Saturday, August 13, 2016

30 Year Retrospective

Summer, 1986. My parents reluctantly allowed me to order a skateboard from California Cheap Skates. I procured a popular board for the time, the hot selling Vision Mark "Gator" Rogowski model. The board was a pristine white dip with the signature geometric Gator graphic in a brilliant pink to purple fade. To complete this trainwreck, I chose pink Gullwing trucks, pink Vision Shredder wheels, and all pink plastics, yes, rails, nose guard, and tail plate. I. Just. Didn't. Know. Of all of the boards I would pore over in the magazine ads, the Zorlac decks, the Santa Cruz boards, and just about every Powell-Peralta deck, all emblazoned with horned demons, slashing skating monsters, and skulls, skulls on everything, I chose a hot pink geometric pattern, oddly, one of skateboarding's most popular graphics at the time.

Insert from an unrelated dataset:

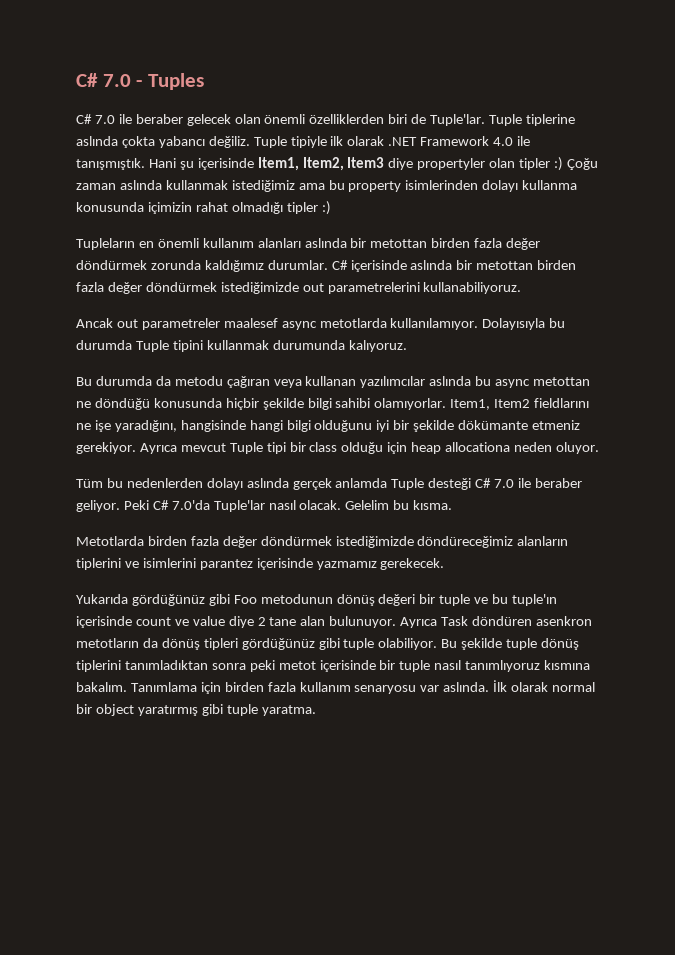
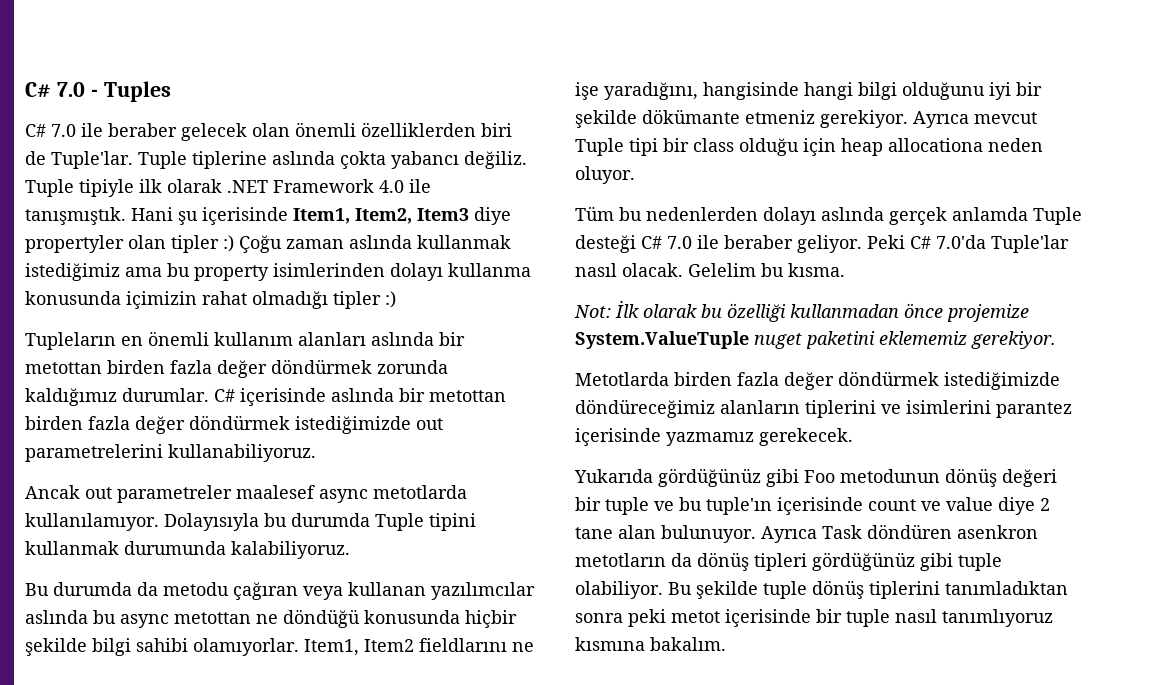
- Dolayısıyla bu durumda Tuple tipini kullanmak durumunda kalıyoruz.
+ Dolayısıyla bu durumda Tuple tipini kullanmak durumunda kalabiliyoruz.
+ Not: İlk olarak bu özelliği kullanmadan önce projemize System.ValueTuple nuget paketini eklememiz gerekiyor.
- Tanımlama için birden fazla kullanım senaryosu var aslında. İlk olarak normal bir object yaratırmış gibi tuple yaratma.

The day my new board arrived I hit the streets with a friend who had a board with another snoozer of a graphic, the Sure-Grip International Eric Grisham pro model. We threw some duct tape on the sides of our shoes, not because they had holes in them, but because we saw that all of the other skaters in town had duct tape on their shoes (because their shoes had holes in them from actually skateboarding), and headed to the plaza where all of the local heavies could be found most days. It would be our first of many, many skates to the plaza to session over the next few years. We had arrived, desperate to be cool.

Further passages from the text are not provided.